• [EXERCISE INSTRUCTIONS] Go through the lines below and copy any that hold the string "align".

=-=-=-=-=

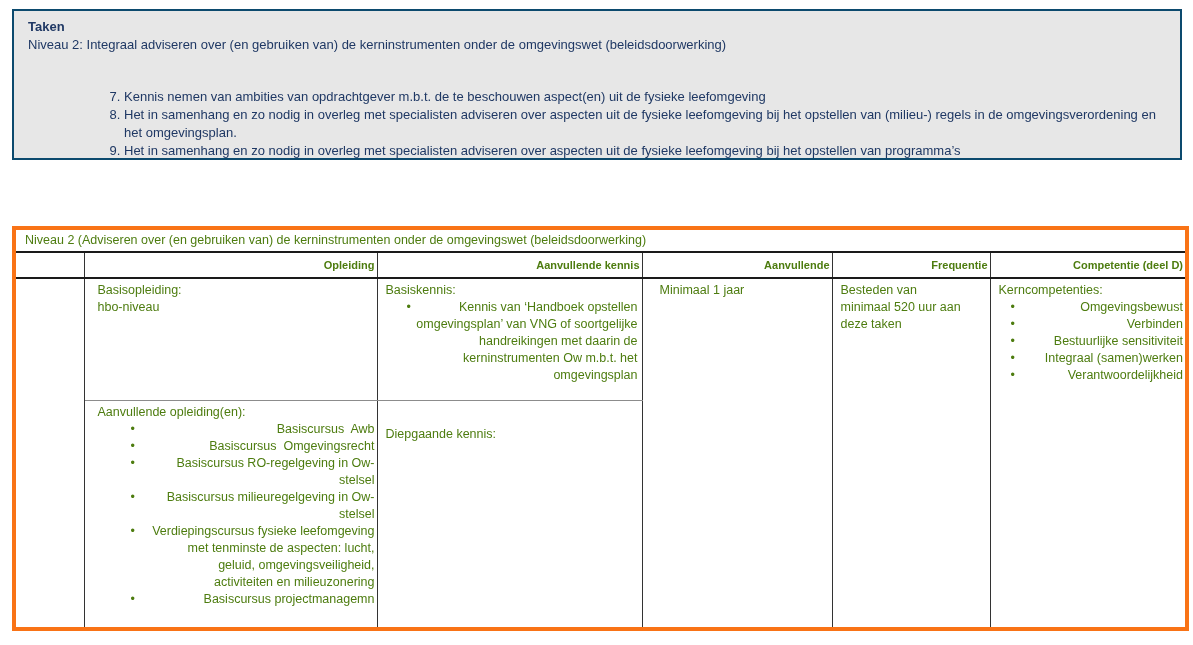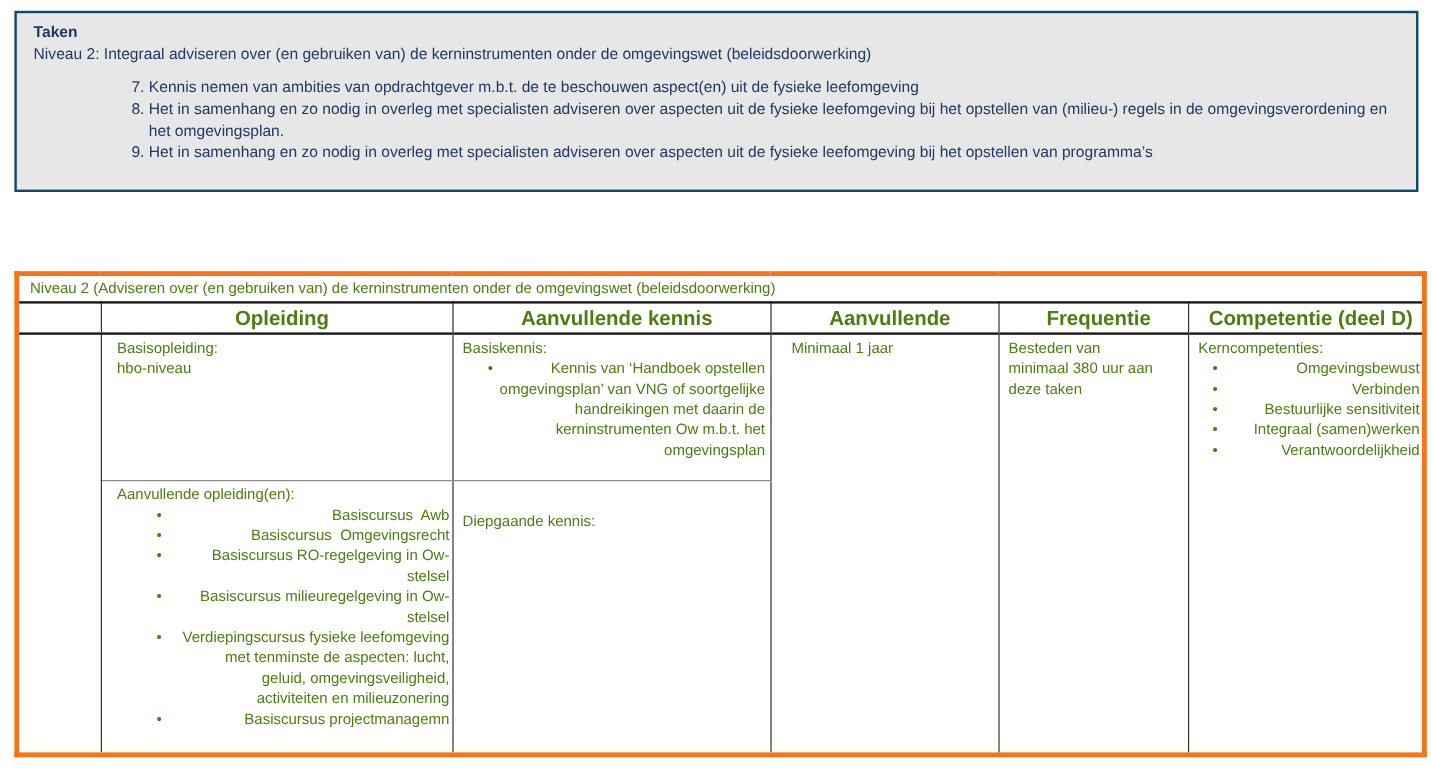--- a/index.html
+++ b/index.html
@@ -15,7 +15,7 @@
     padding:7px 14px;font-size:13px;line-height:18px;
   }
   .taken-title{font-weight:bold;}
-  ol.taken-list{margin:10px 0 0 0;padding:0 0 0 96px;}
+  ol.taken-list{margin:34px 0 0 0;padding:0 0 0 96px;}
   ol.taken-list li{line-height:18px;}
   
   table.comp-table{

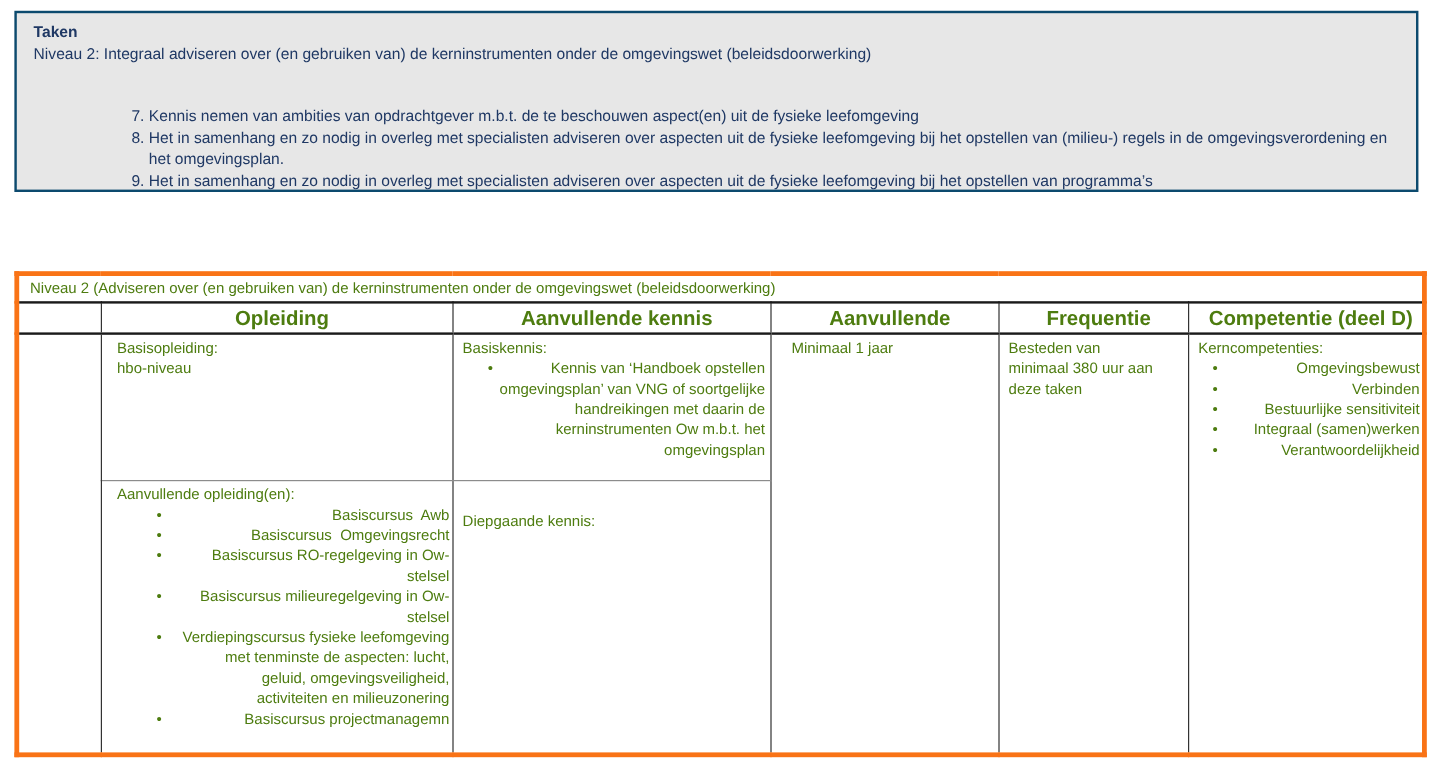--- a/index.html
+++ b/index.html
@@ -33,8 +33,8 @@
     vertical-align:middle;
   }
   tr.header-row th{
-    height:26px;padding:3px 2px 3px 11px;text-align:center;
-    font-weight:bold;font-size:17px;vertical-align:middle;
+    height:26px;padding:3px 2px 3px 11px;text-align:right;
+    font-weight:bold;font-size:11px;vertical-align:middle;
     border-bottom:2px solid #1a1a1a;
   }
   tr.body-top{height:122px;}

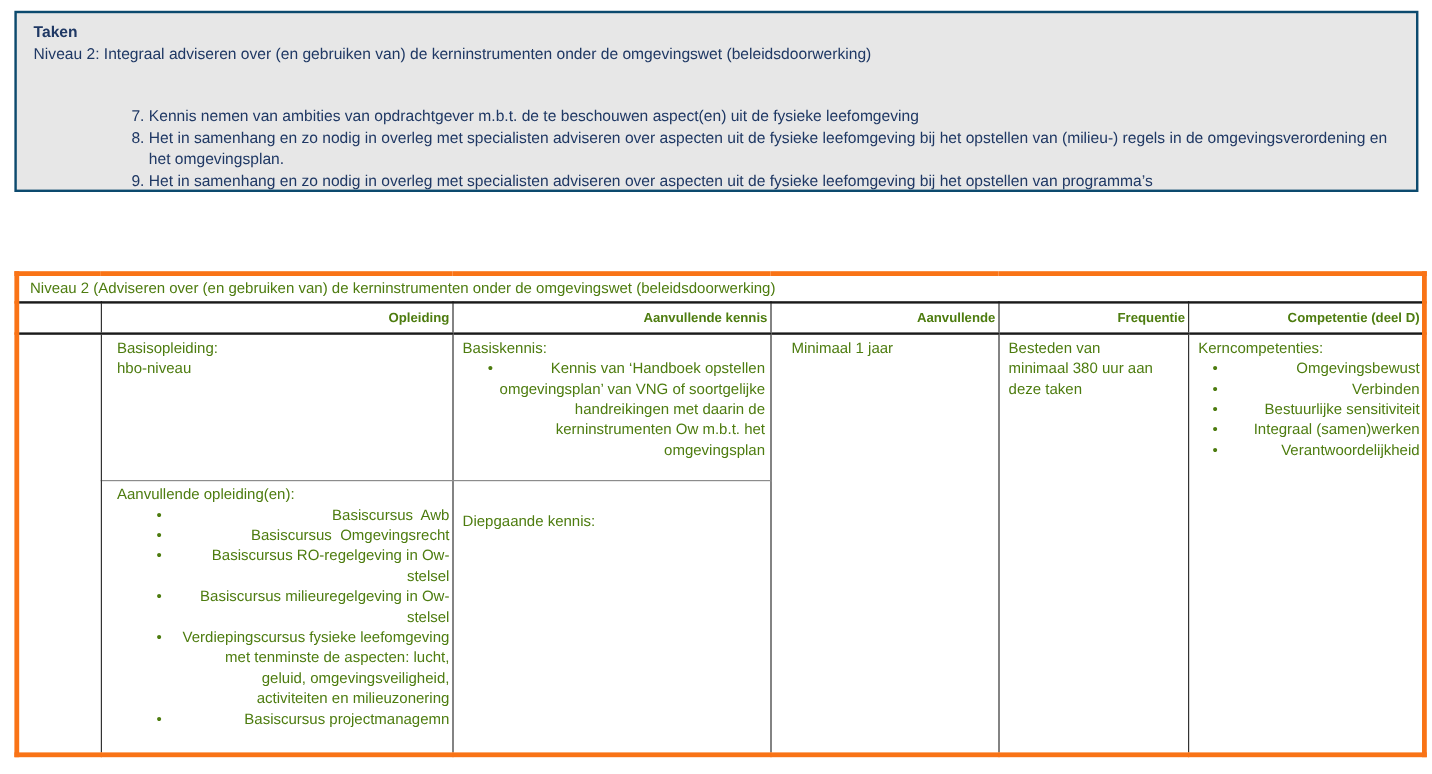--- a/index.html
+++ b/index.html
@@ -108,7 +108,7 @@
       <div>Minimaal 1 jaar</div>
     </td>
     <td class="c-freq" rowspan="2">
-      <div>Besteden van minimaal 380 uur aan deze taken</div>
+      <div>Besteden van minimaal 520 uur aan deze taken</div>
     </td>
     <td class="c-comp" rowspan="2">
       <div>Kerncompetenties:</div>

=-=-=-=-=

• [ANSWER AREA]
     vertical-align:middle;
-    height:26px;padding:3px 2px 3px 11px;text-align:center;
-    font-weight:bold;font-size:17px;vertical-align:middle;
+    height:26px;padding:3px 2px 3px 11px;text-align:right;
+    font-weight:bold;font-size:11px;vertical-align:middle;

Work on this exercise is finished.